In [1]:
%load_ext sql

In [2]:
%sql sqlite://

# Structured Query Language (SQL)

## Where Were We?

1. Language primitives (i.e., building blocks of languages)
2. **Language paradigms** (i.e., combinations of language primitives)
    - Last time: DSL with regular expressions
    - This time: DSL for data management called **SQL** (structured query language)
3. Building a language (i.e., designing your own language)

## Background

SQL is:

* **Declarative**: You don't tell it _how_ to do things, only _what you want_.
* **Domain-specific**: Specialized for data query and manipulation.

SQL is used to access data in a **relational database**:

* Relational databases are made up of **tables** (relations). Think **spreadsheet**.
* All data is in tables: both the raw data and the output of queries.
* Based on **relational algebra** by Edgar F. Codd (1970). (https://en.wikipedia.org/wiki/Relational_algebra)
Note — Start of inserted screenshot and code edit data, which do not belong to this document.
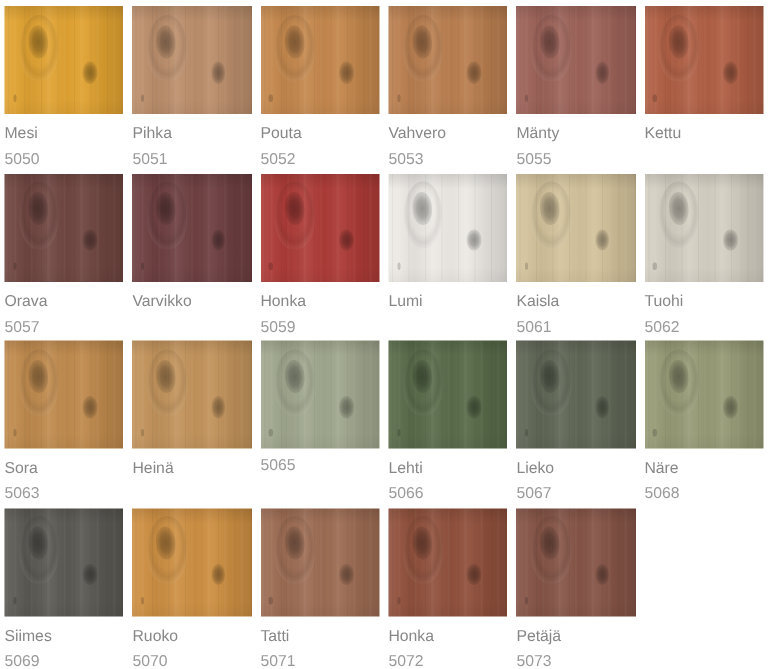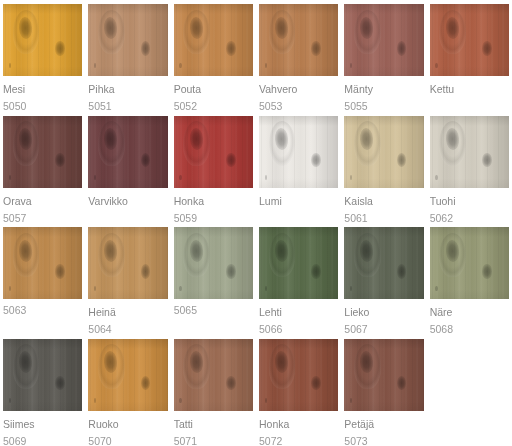--- a/index.html
+++ b/index.html
@@ -321,34 +321,34 @@
     <div class="swatch-cell">
       <div class="chip" style="background-color: rgb(191, 138, 77);">
         <div class="grain-bands"></div>
         <div class="grain-lines"></div>
         <div class="grain-shade"></div>
         <div class="knot-halo"></div>
         <div class="knot primary"></div>
         <div class="knot secondary"></div>
         <div class="fleck"></div>
       </div>
+      <div class="swatch-name">Sora</div>
       <div class="swatch-code">5063</div>
     </div>
     <div class="swatch-cell">
       <div class="chip" style="background-color: rgb(194, 147, 91);">
         <div class="grain-bands"></div>
         <div class="grain-lines"></div>
         <div class="grain-shade"></div>
         <div class="knot-halo"></div>
         <div class="knot primary"></div>
         <div class="knot secondary"></div>
         <div class="fleck"></div>
       </div>
       <div class="swatch-name">Heinä</div>
-      <div class="swatch-code">5064</div>
     </div>
     <div class="swatch-cell">
       <div class="chip" style="background-color: rgb(160, 167, 142);">
         <div class="grain-bands"></div>
         <div class="grain-lines"></div>
         <div class="grain-shade"></div>
         <div class="knot-halo"></div>
         <div class="knot primary"></div>
         <div class="knot secondary"></div>
         <div class="fleck"></div>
# Sample application: Shopping List App

![Items](images/items.png)

# Creating a table of items

Note how SQL reads a bit like English. **It was aimed at business people**, not programmers.

In [3]:
%%sql

DROP TABLE IF EXISTS item;

CREATE TABLE item(
    item_id INTEGER PRIMARY KEY,   -- unique numberical ID for item
    value TEXT NOT NULL,           -- name of item, like 'milk'
    category TEXT NOT NULL)        -- section of the store, like 'dairy'

 * sqlite://
Done.
Done.


[]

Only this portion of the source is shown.